#### What to produce
Within the lines below, the span from the line with "последние годы, наряду" to the line with "font-weight: bold ->", both ends included, is to be reproduced exactly, with pictures omitted.

#### Task data
-*-*-

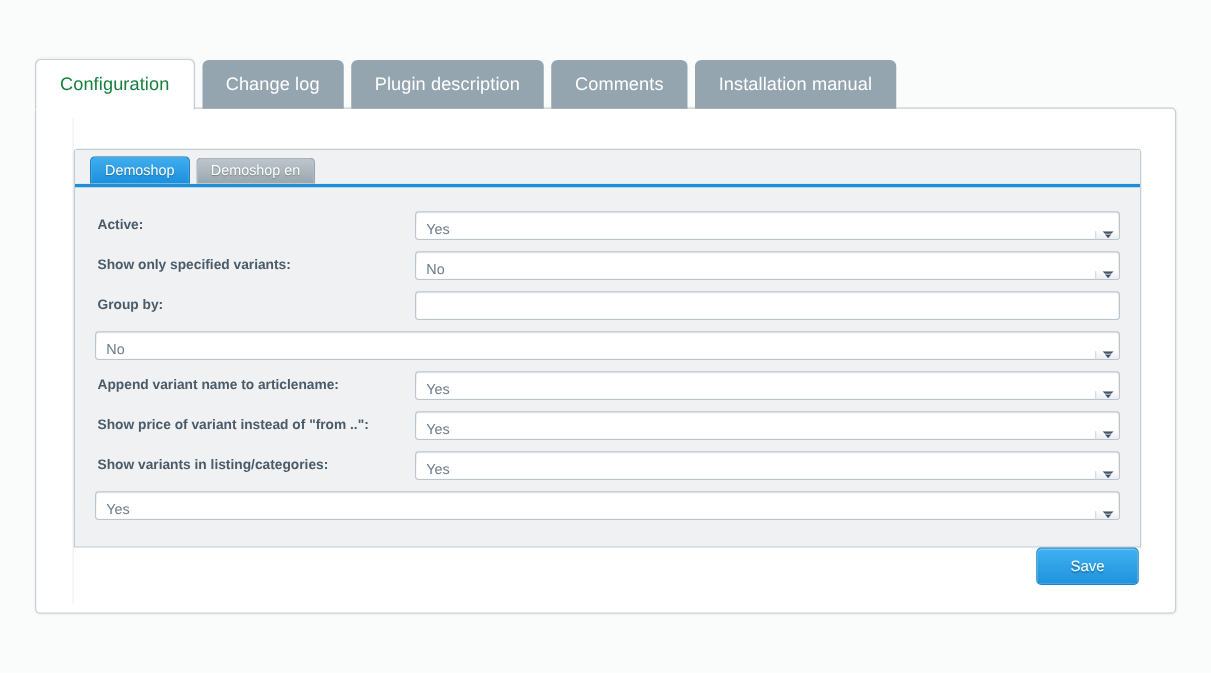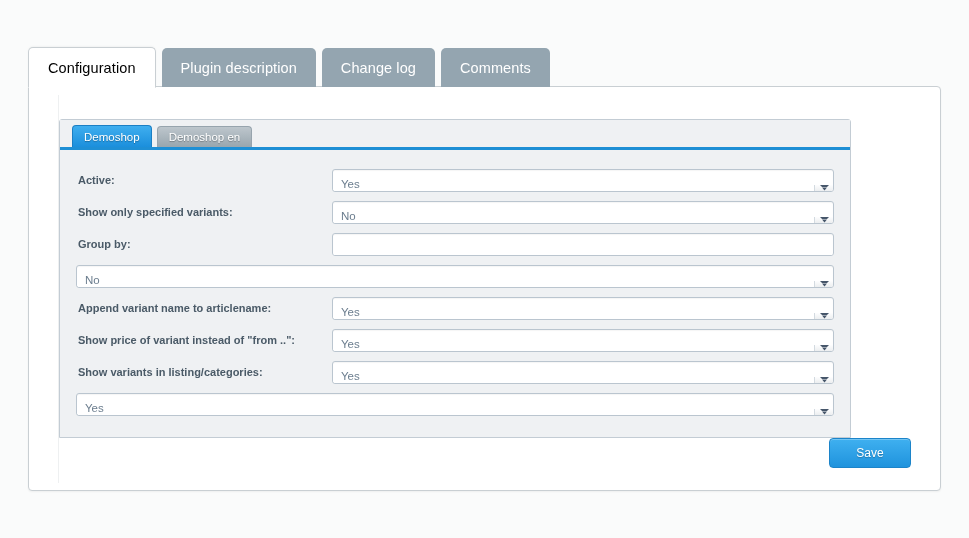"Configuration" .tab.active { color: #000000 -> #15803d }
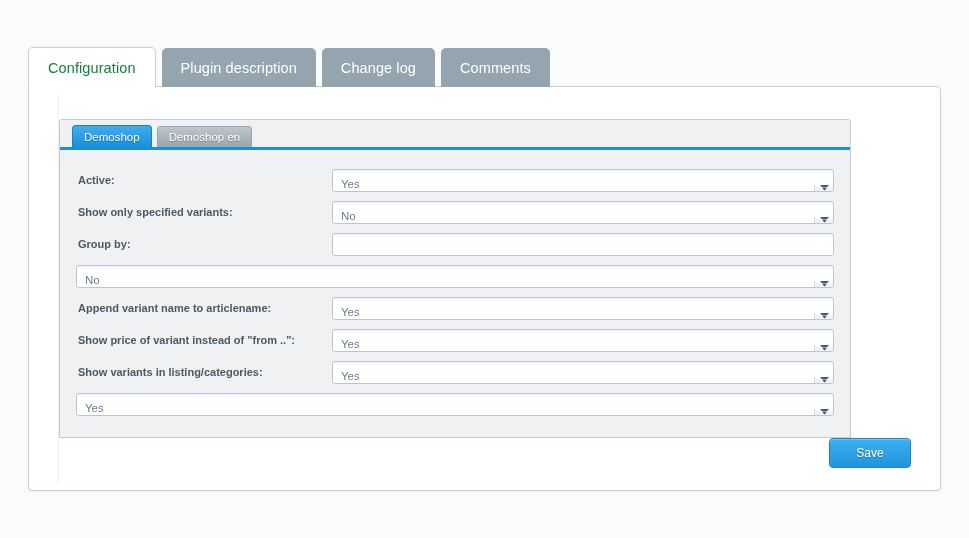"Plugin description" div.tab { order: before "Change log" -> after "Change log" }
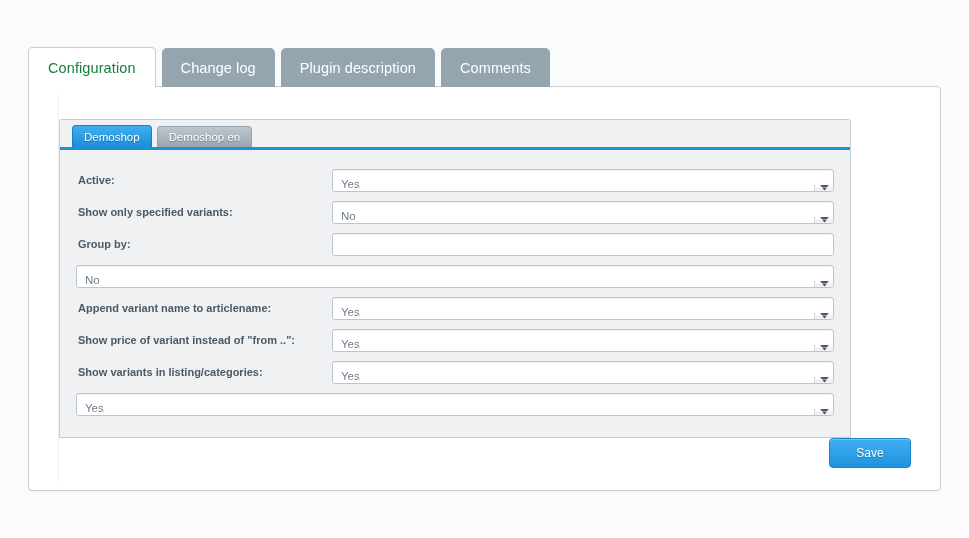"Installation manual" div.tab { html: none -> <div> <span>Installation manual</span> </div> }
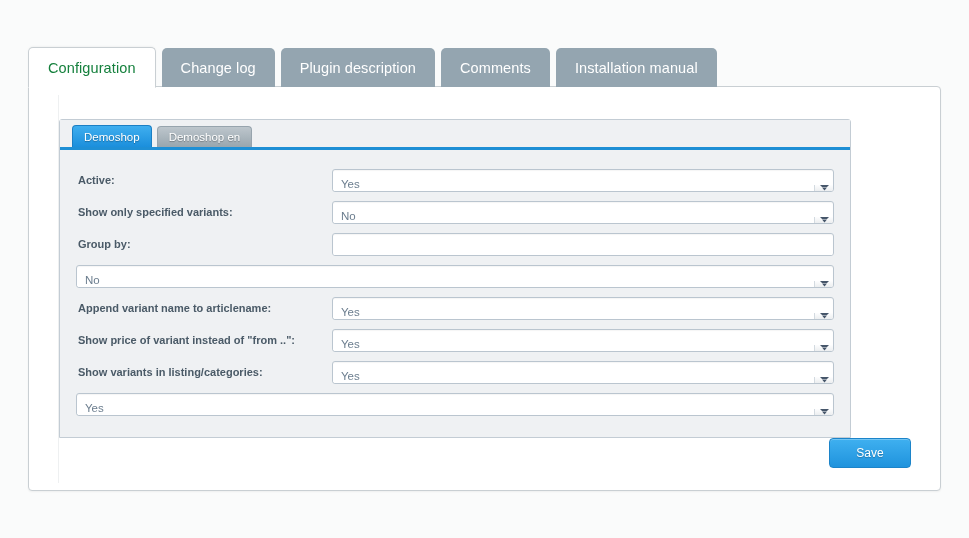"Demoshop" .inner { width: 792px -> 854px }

-*-*-

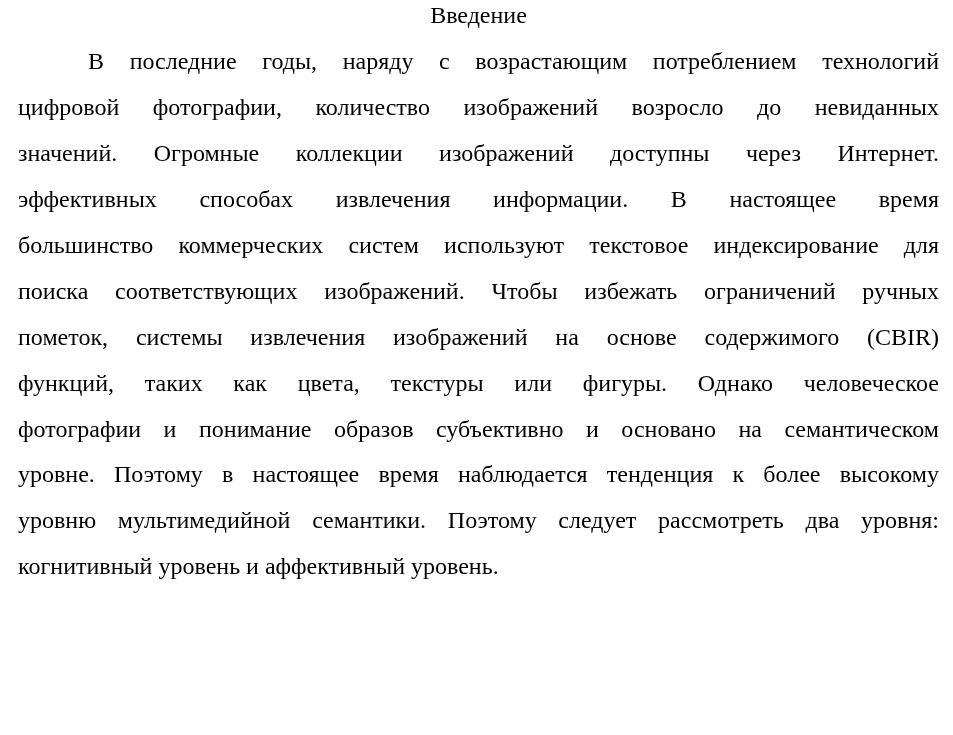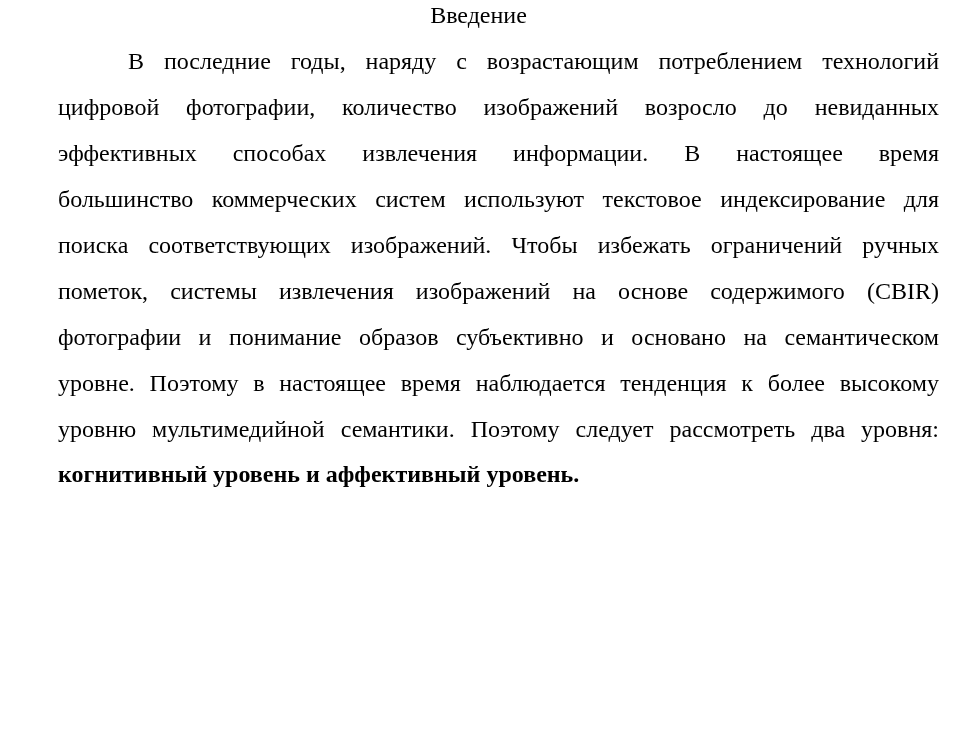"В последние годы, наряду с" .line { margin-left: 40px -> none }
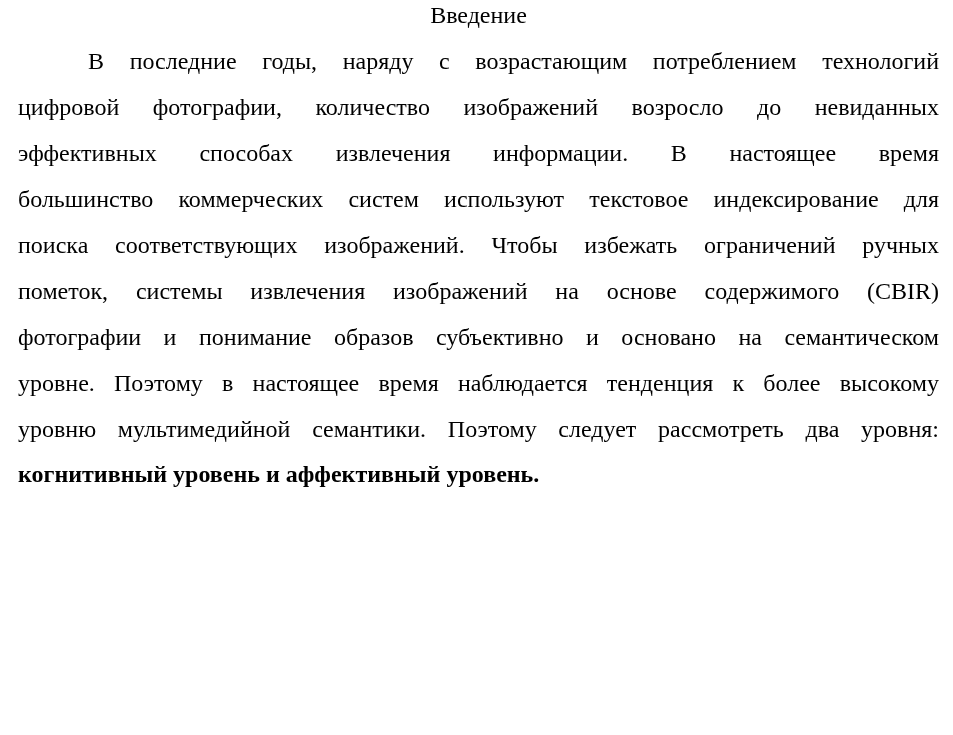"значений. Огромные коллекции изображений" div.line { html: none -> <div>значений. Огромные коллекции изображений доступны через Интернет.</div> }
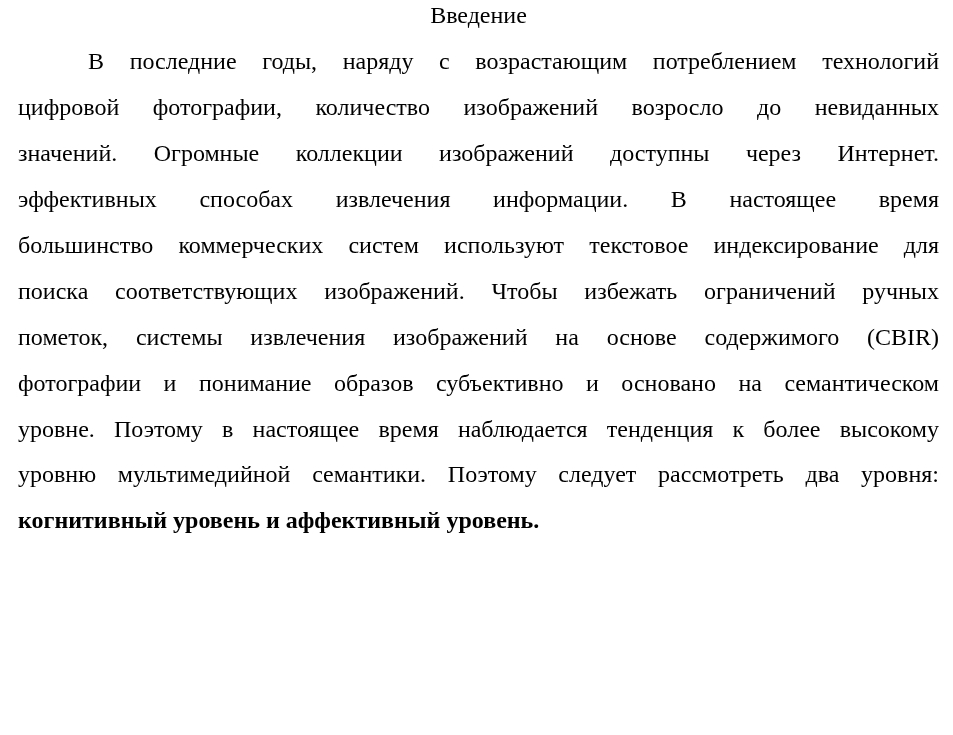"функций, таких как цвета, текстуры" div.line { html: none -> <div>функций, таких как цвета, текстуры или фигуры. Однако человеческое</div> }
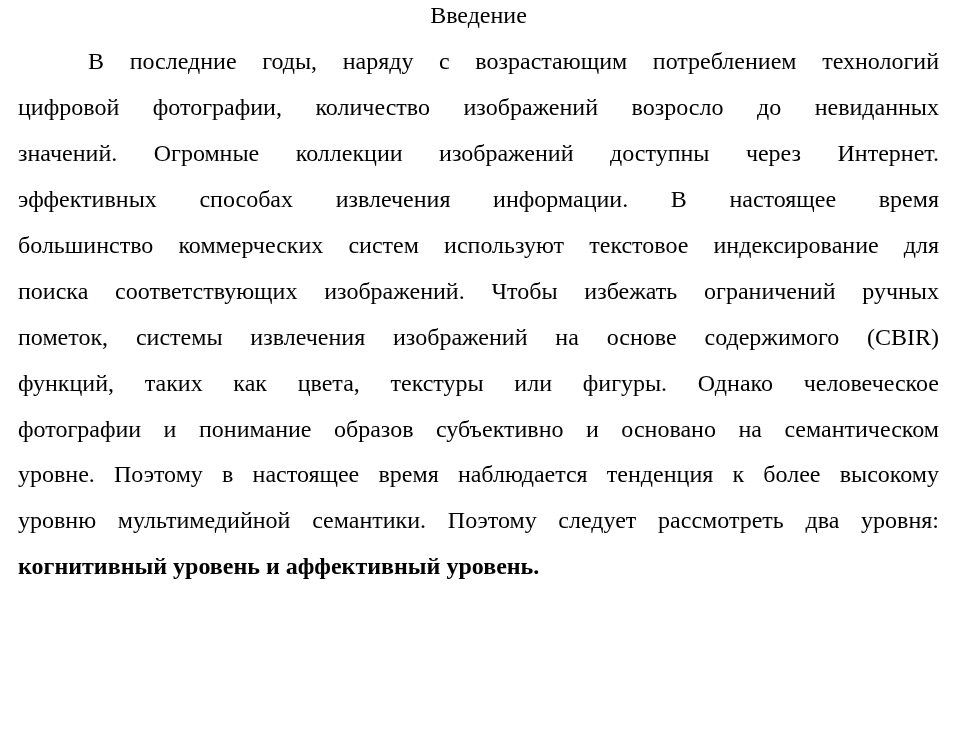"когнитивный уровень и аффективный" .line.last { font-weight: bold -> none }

-*-*-

#### Reply
"В последние годы, наряду с" .line { margin-left: 40px -> none }
"значений. Огромные коллекции изображений" div.line { html: none -> <div>значений. Огромные коллекции изображений доступны через Интернет.</div> }
"функций, таких как цвета, текстуры" div.line { html: none -> <div>функций, таких как цвета, текстуры или фигуры. Однако человеческое</div> }
"когнитивный уровень и аффективный" .line.last { font-weight: bold -> none }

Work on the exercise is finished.